Tekanan internasional, terutama Amerika, terhadap Timor Timur itu dijawab Jakarta dengan mengubah struktur kepemimpinan militer di Timor Timur. Awal 1992 Mabes AD melalui Dewan Kehormatan Militer (DKM) memecat Panglima Daerah Militer (Pangdam) IX Udayana, Mayjen Sintong Panjaitan, Pangkalakops Timor berserta seluruh Asisten Pangkolakops, Danrem 164/Wira Dharma, Dandim 1827/Dili dicopot dari jabatannnya.
Di buku Hendra Subroto, Sintong Panjaitan, Perjalanan Seorang Prajurit Para Komando (2009), Sintong berkilah bahwa ada kemungkinan keterlibatan pihak ketiga dalam Insiden 12 November di Dili itu. Pihak ketiga inilah yang menurut Sintong menjadi dalang aksi sabotase di Santa Cruz yang mengarah ke kekerasan militer.
Tapi Sintong tak menyebut dengan jelas siapa pihak ketiga tersebut. Sementara itu, mantan Komandan Kopassus yang pernah bertugas di Timor Timur, Prabowo Subianto, menyebutkan bahwa tindakan penyerangan di Santa Cruz itu tidak taktis secara militer. “Anda tidak semestinya membunuh warga sipil di depan pers internasional,” ujar Prabowo kepada jurnalis Amerika Allan Nairn seperti dikutip dari laman alannairn.org. “Komandan-komandan itu bisa saja membantai di desa-desa terpencil sehingga tak diketahui siapapun, tapi bukan di ibu kota provinsi!” tambahnya.
Tindakan berlebihan
Mengabaikan Tekanan Internasional Kendati sejumlah komandan yang diduga terlibat dalam Santa Cruz dipecat dari jabatannya, Jakarta tetap menjalankan operasi militer di Timor Timur. Stephen McCloskey dalam East Timor Question: The Struggle for Independence from Indonesia (2000) bahkan menyebutkan setelah Pembantaian Dili, Departemen Luar Negeri AS mengeluarkan lisensi penjualan 300 jenis peralatan militer ke Indonesia.
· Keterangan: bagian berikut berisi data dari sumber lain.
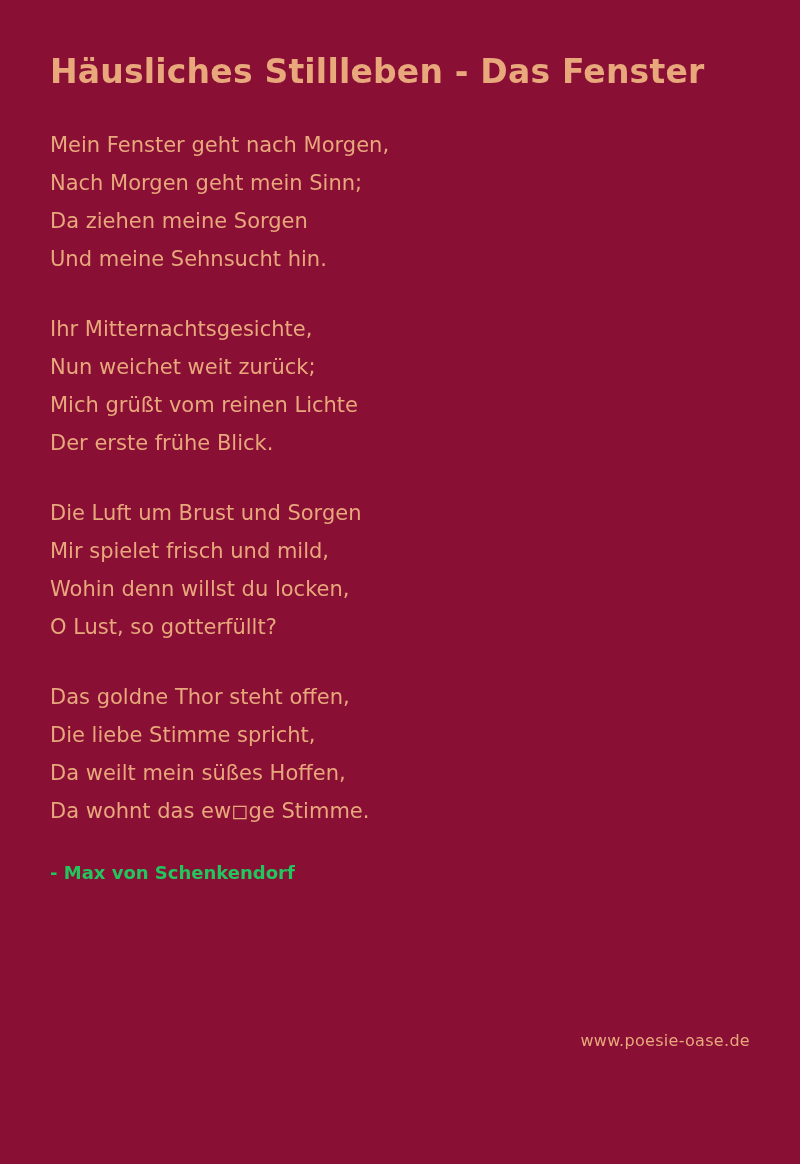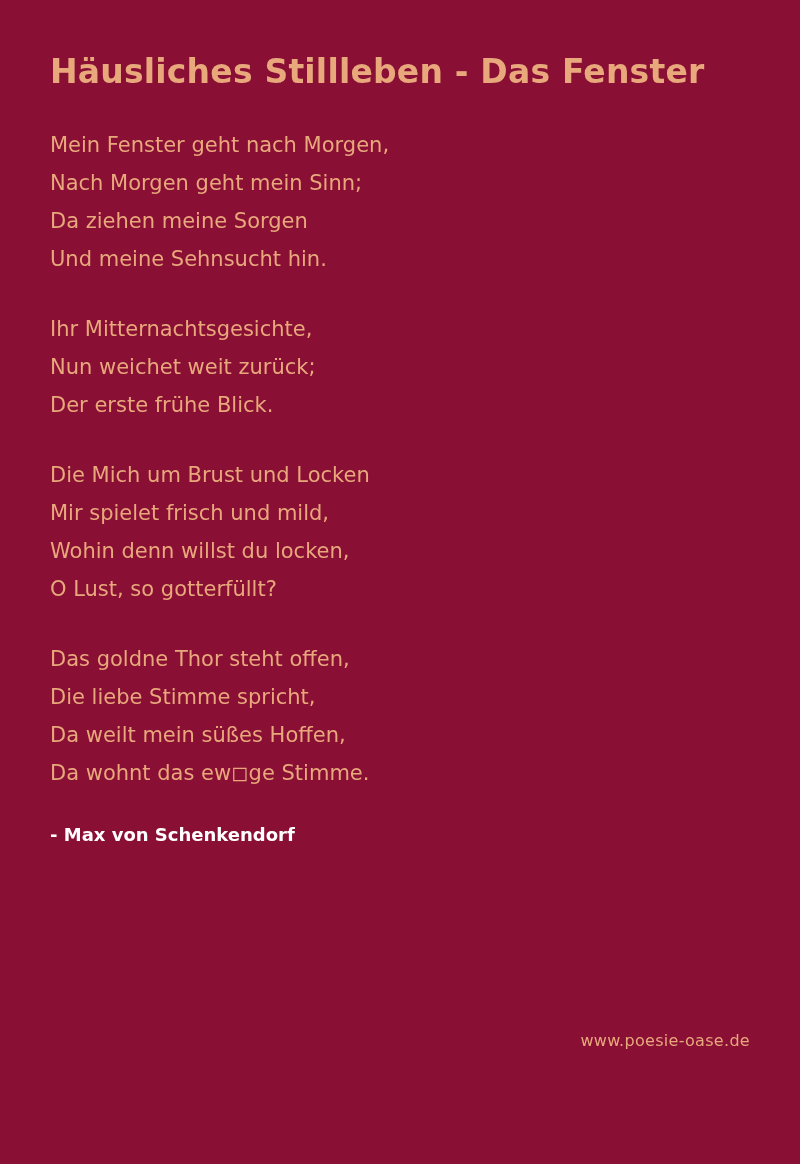--- a/index.html
+++ b/index.html
@@ -74,6 +74,7 @@
     <div class="stanza">
       <div class="line">Ihr Mitternachtsgesichte,</div>
       <div class="line">Nun weichet weit zurück;</div>
+      <div class="line">Mich grüßt vom reinen Lichte</div>
       <div class="line">Der erste frühe Blick.</div>
     </div>
     <div class="stanza">

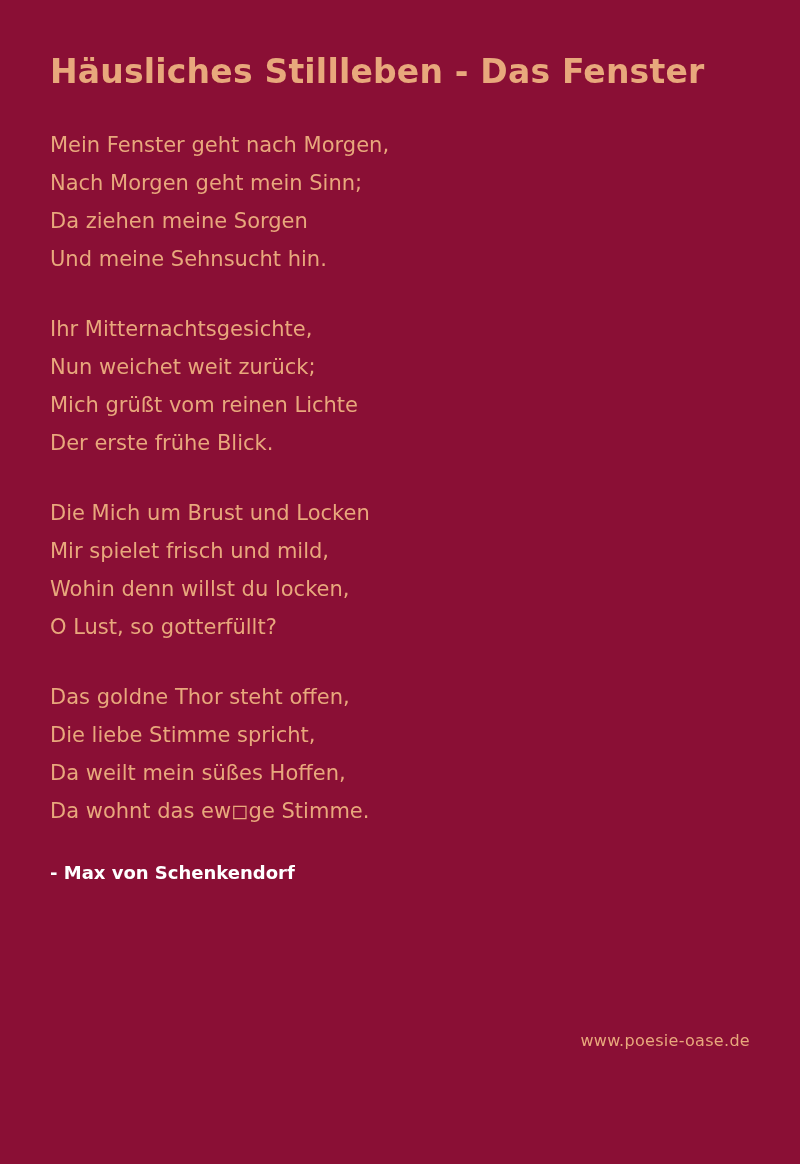--- a/index.html
+++ b/index.html
@@ -78,7 +78,7 @@
       <div class="line">Der erste frühe Blick.</div>
     </div>
     <div class="stanza">
-      <div class="line">Die Mich um Brust und Locken</div>
+      <div class="line">Die Luft um Brust und Sorgen</div>
       <div class="line">Mir spielet frisch und mild,</div>
       <div class="line">Wohin denn willst du locken,</div>
       <div class="line">O Lust, so gotterfüllt?</div>

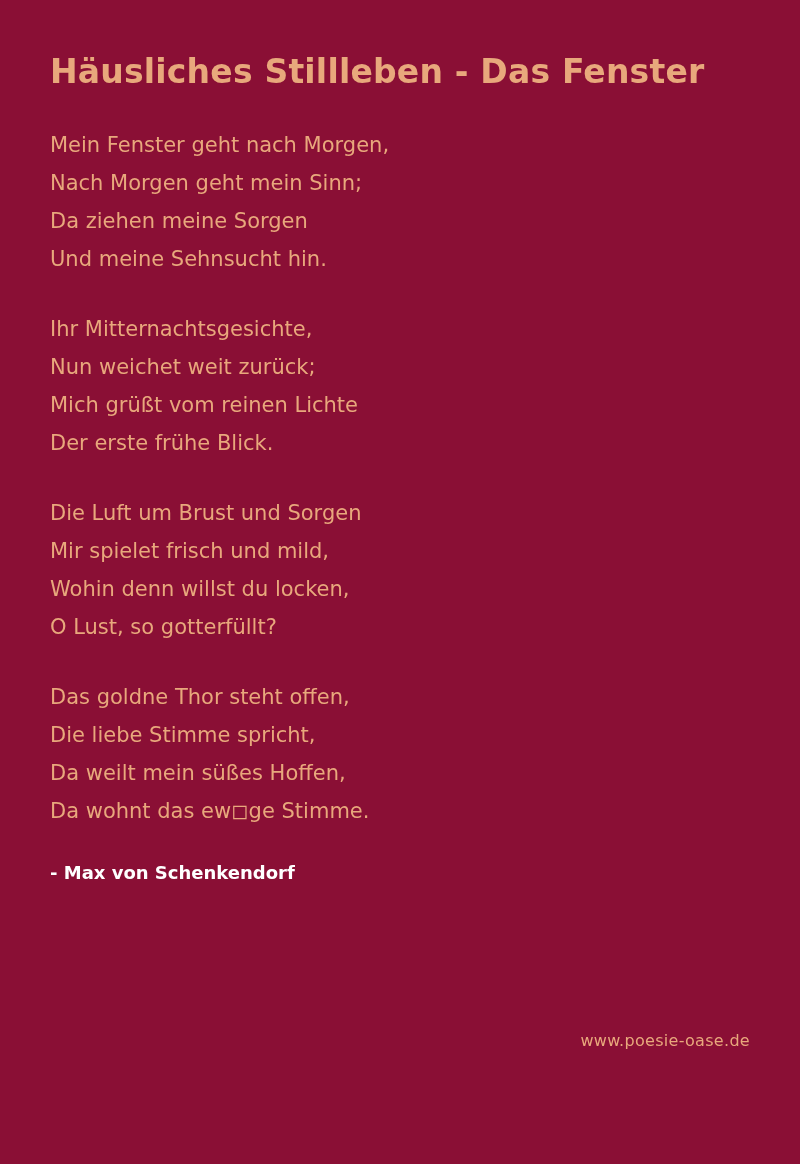--- a/index.html
+++ b/index.html
@@ -43,7 +43,7 @@
     white-space: pre;
   }
   .author {
-    color: #ffffff;
+    color: #22c55e;
     font-size: 18px;
     font-weight: bold;
     margin-top: 4px;

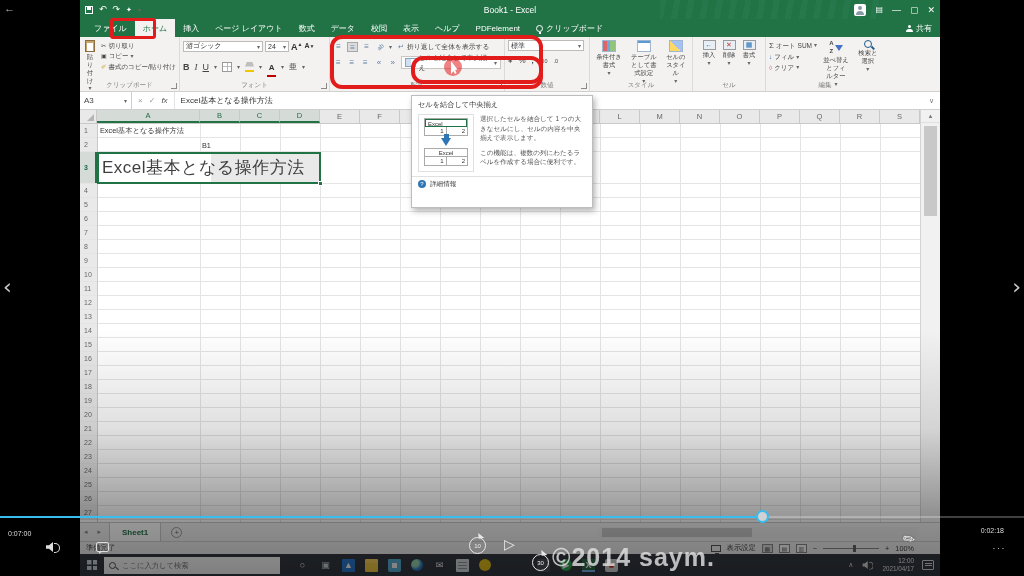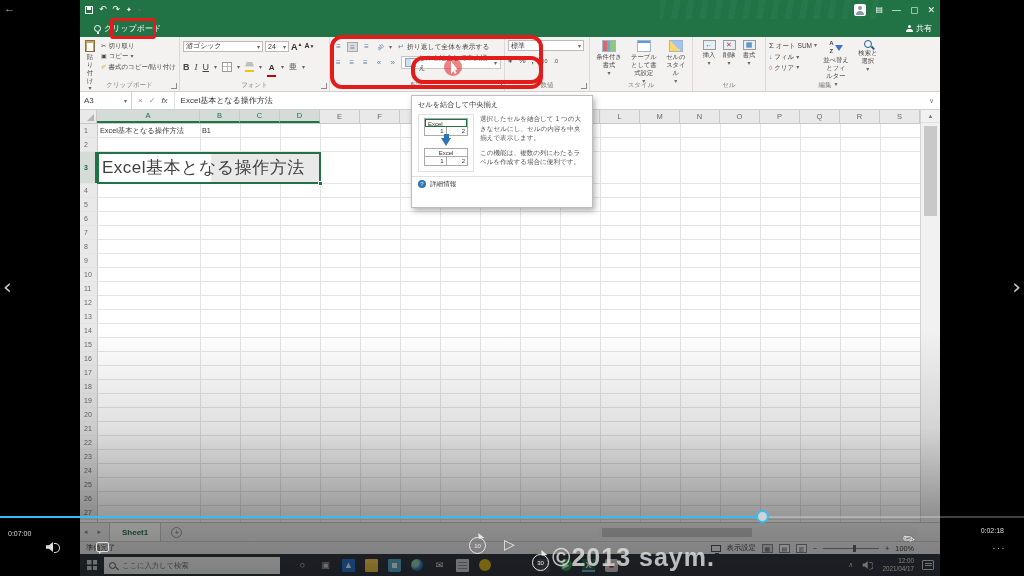--- a/index.html
+++ b/index.html
@@ -210,6 +210,7 @@
         <span style="font-size:7px;">✦</span>
         <span class="dd">▾</span>
       </div>
+      <div class="wtitle">Book1 - Excel</div>
       <div class="winctrl">
         <span class="avatar"></span>
         <span style="font-size:8px;">▤</span>

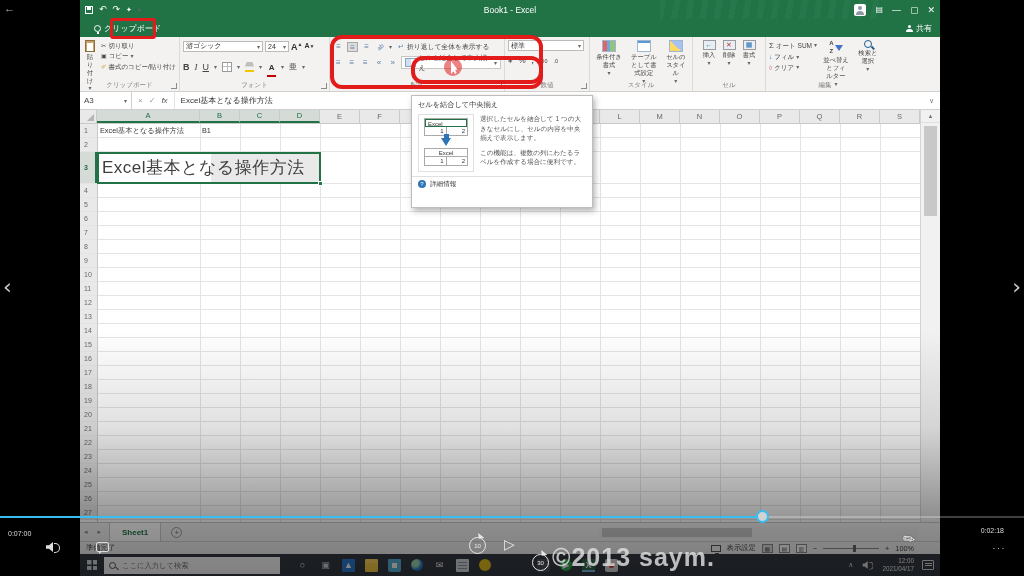--- a/index.html
+++ b/index.html
@@ -221,6 +221,18 @@
     </div>
 
     <div class="tabrow">
+      <div style="display:flex;">
+          <div class="tab">ファイル</div>
+          <div class="tab active">ホーム</div>
+          <div class="tab">挿入</div>
+          <div class="tab">ページ レイアウト</div>
+          <div class="tab">数式</div>
+          <div class="tab">データ</div>
+          <div class="tab">校閲</div>
+          <div class="tab">表示</div>
+          <div class="tab">ヘルプ</div>
+          <div class="tab">PDFelement</div>
+        </div>
       <div class="tab">
         <span class="bulb"></span>
         <span>クリップボード</span>

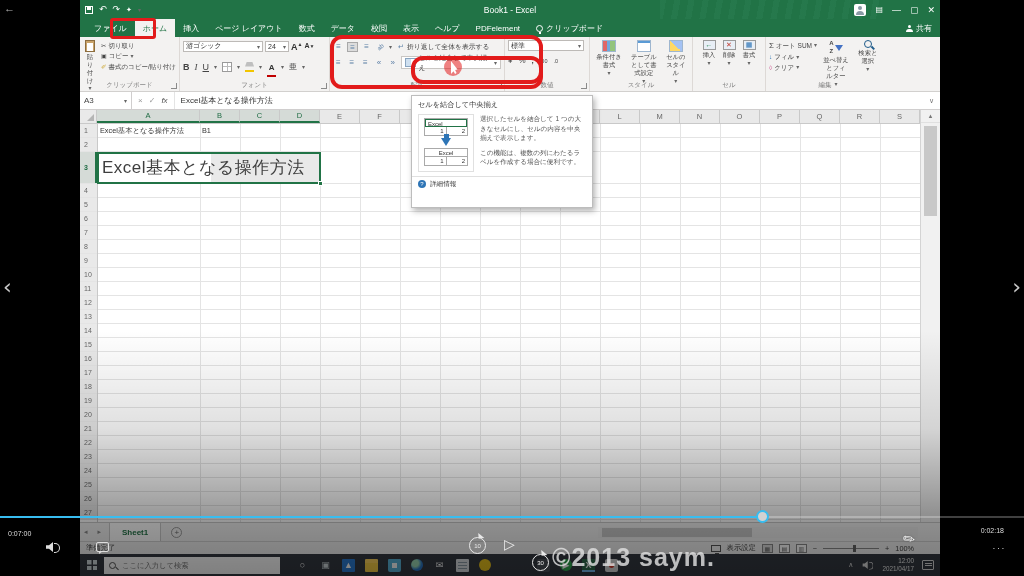--- a/index.html
+++ b/index.html
@@ -82,7 +82,7 @@
   .gridrow.tall{height:32px;line-height:31px;}
   .gridrow.sel{background:linear-gradient(90deg,#d5dbd7 0 15px,#217346 15px 17px,transparent 17px);color:#1e6b43;font-weight:bold;}
   .cell-a1{position:absolute;left:20px;top:0;height:14px;line-height:14px;font-size:7.3px;color:#333;white-space:nowrap;z-index:3;}
-  .cell-b1{position:absolute;left:122px;top:0;height:14px;line-height:14px;font-size:7.3px;color:#333;z-index:3;}
+  .cell-b1{position:absolute;left:122px;top:15px;height:14px;line-height:14px;font-size:7.3px;color:#333;z-index:3;}
   .selblock{position:absolute;left:17px;top:28px;width:224px;height:32px;border:2px solid #217346;
             background:linear-gradient(90deg,#fff 0 112px,#e9e9e9 112px);z-index:4;}
   .bigtext{font-size:17px;line-height:27px;color:#3f3f3f;white-space:nowrap;padding-left:3px;letter-spacing:.5px;}

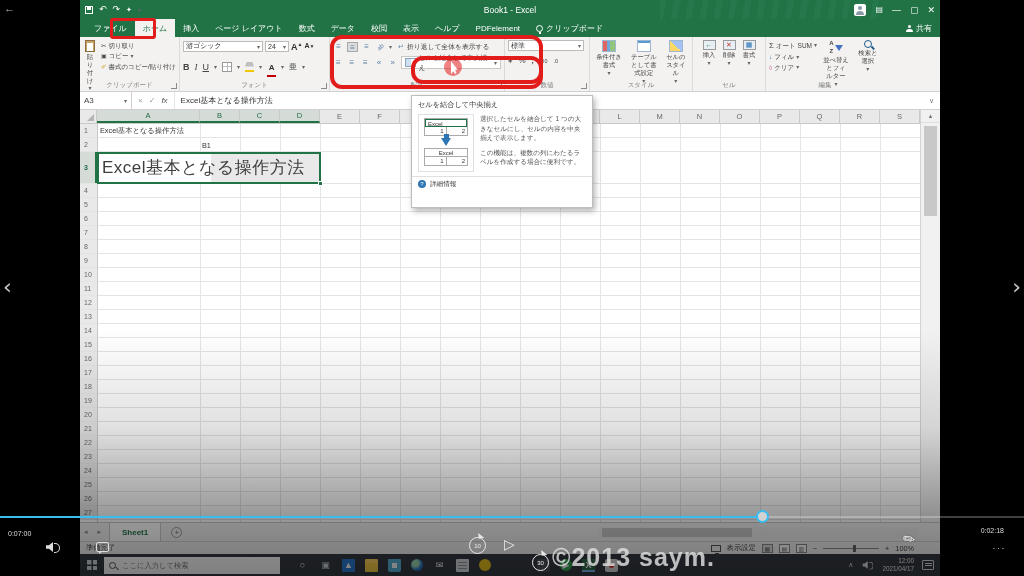--- a/index.html
+++ b/index.html
@@ -641,7 +641,7 @@
 
   <div class="vctl dots" style="right:18px;top:543px;">∙∙∙</div>
 
-  <div class="watermark">©2013 saym.</div>
+  <div class="watermark">©2014 saym.</div>
   <div class="pencil">✎</div>
 </div>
Beberapa item yang dijual: dari senapan mesin dan M-16 sampai komponen elektronik, dari alat komunikasi hingga suku cadang pesawat tempur. Dengan dukungan seperti itu maka tentara Indonesia di bawah Panglima ABRI Jenderal Try Sutrisno dengan tanpa was-was dituding melanggar HAM dan menangkap pemimpin kemerdekaan Timor Timur Xanana Gusmao pada 20 November 1992, setahun setelah insiden berdarah di Santa Cruz.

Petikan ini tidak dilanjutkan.